An Agricultural Expert's Opinion on Food Sovereignty and Food Justice

What Do We Mean When We Talk About Food Justice and Food Sovereignty? It means to deprive (someone) of a right or privilege to be disenfranchised. A community is said to be disenfranchised when its members are denied the rights or privileges necessary for full participation in society, any community, or any organization; this deprivation is most often associated with the inability to have an impact on policy or to have their voices heard. A disenfranchised population is a group of people who do not have a place to call home and do not have a political voice; they are subject to the whims of a host.The term "marginalized populations" refers to groups and communities that are subjected to discrimination and exclusion on multiple fronts, including the social, political, and economic spheres, as a result of unequal power relationships spanning the economic, political, social, and cultural dimensions.

Food justice refers to the practice of communities exercising their right to cultivate, market, and consume nutritious food. Food is considered healthy if it is locally grown, fresh, nutrient-dense, inexpensive, culturally relevant, and produced with consideration for the welfare of the land, the people who work the land, and the animals that live on it.

The United States Food Sovereignty Alliance defines food sovereignty as "the right of peoples to healthy and culturally appropriate food produced through ecologically sound and sustainable methods, and their right to define their own food and agriculture systems." Food sovereignty is "the right of peoples to define their own food and agriculture systems," according to the definition. It is more of a process than a principle that cannot be changed. According to the U.S. Food Sovereignty Alliance, the movement got its start in 1996 during the World Food Summit in Rome, which took place in Italy. On the other hand, throughout the course of the last decade, there has been a rise in the prominence of indigenous people within the movement for food sovereignty. Peasants and small farmers, fisherfolk, pastoralists, indigenous peoples, workers and migrant workers, and consumer and urban movements were the six sectors that were represented at the conference. Diversity was also reflected in the attendees of the forum. The resistance to free trade and the globalizing influence of neoliberalism is the intellectual foundation of the concept of food sovereignty.
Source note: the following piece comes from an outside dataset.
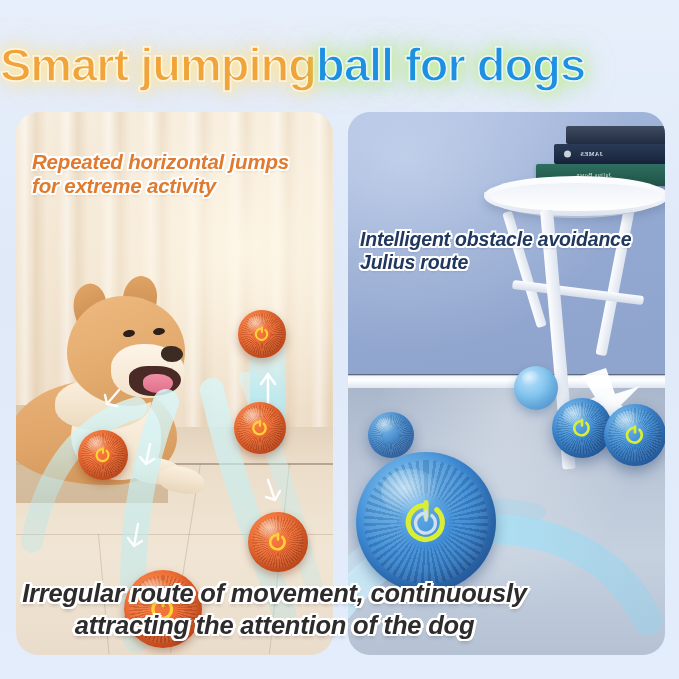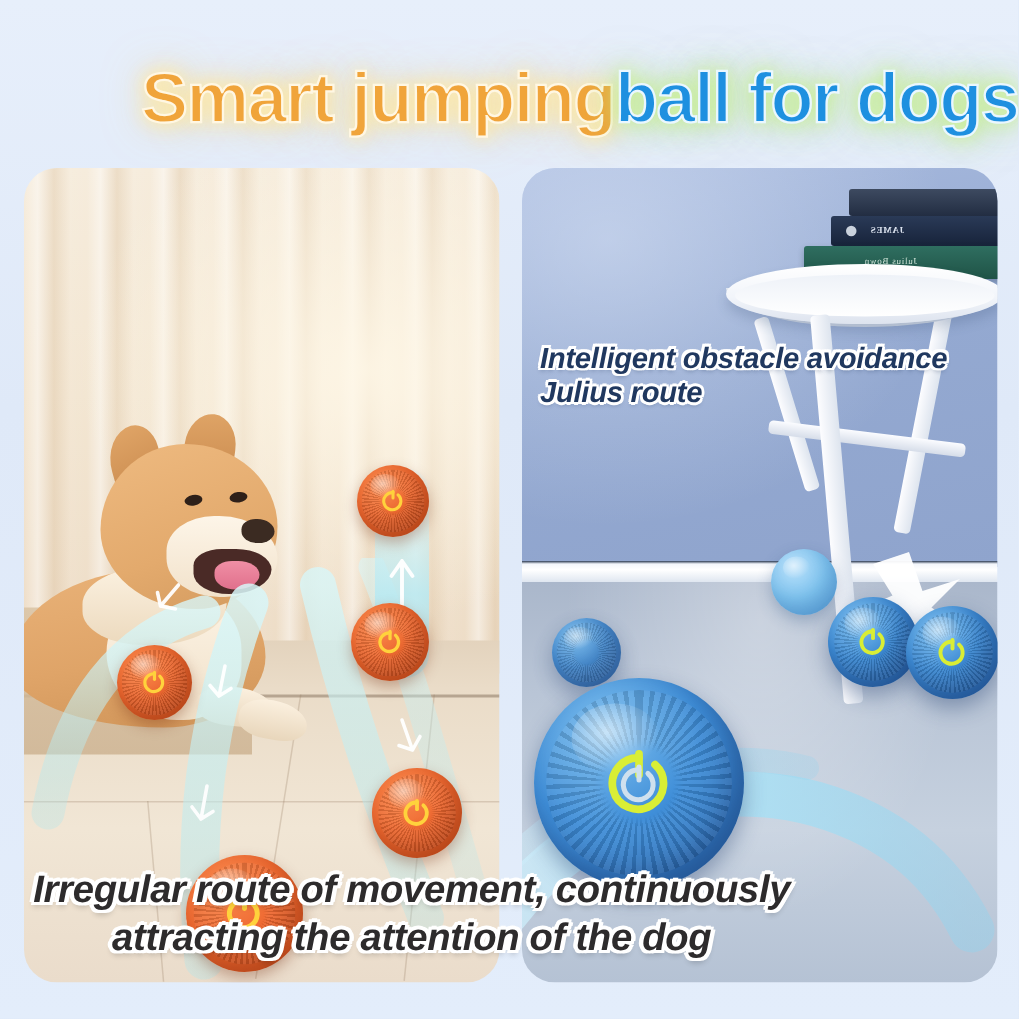"Smart jumpingball for dogs" #title-bar { text-align: right -> left }
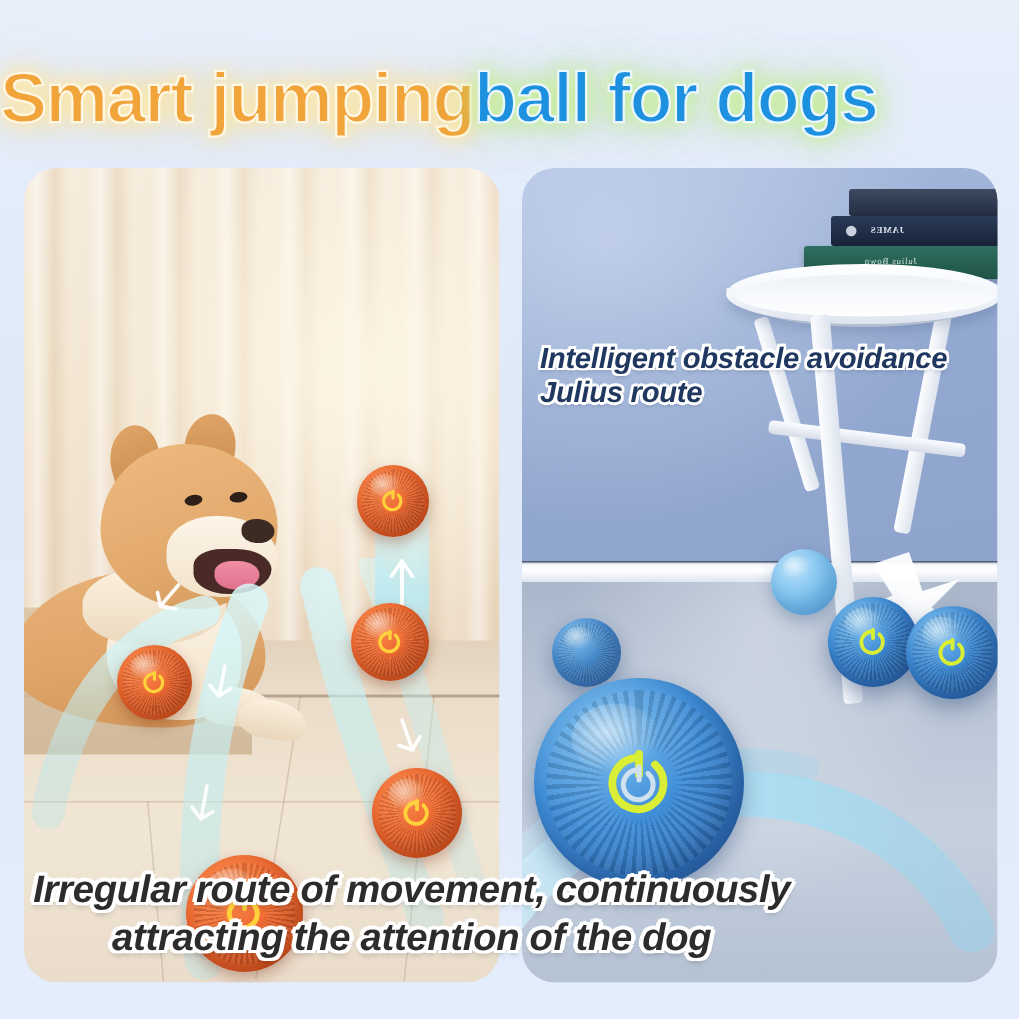"Repeated horizontal jumps" div.cap { html: none -> <div>Repeated horizontal jumps for extreme activity</div> }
What is the key distinction between food sovereignty and food justice? In an ideal world, both movements would be able to build off of one another: food justice movements would encourage shorter-term political action and rights in domestic contexts, while food sovereignty movements would support longer-term political action and networks on a national, regional, and international scale.

Food Deserts are a new phenomenon that have emerged as a result of urbanization. Food Deserts are metropolitan areas in which it might be challenging to acquire fresh food that is either economical or of a high quality.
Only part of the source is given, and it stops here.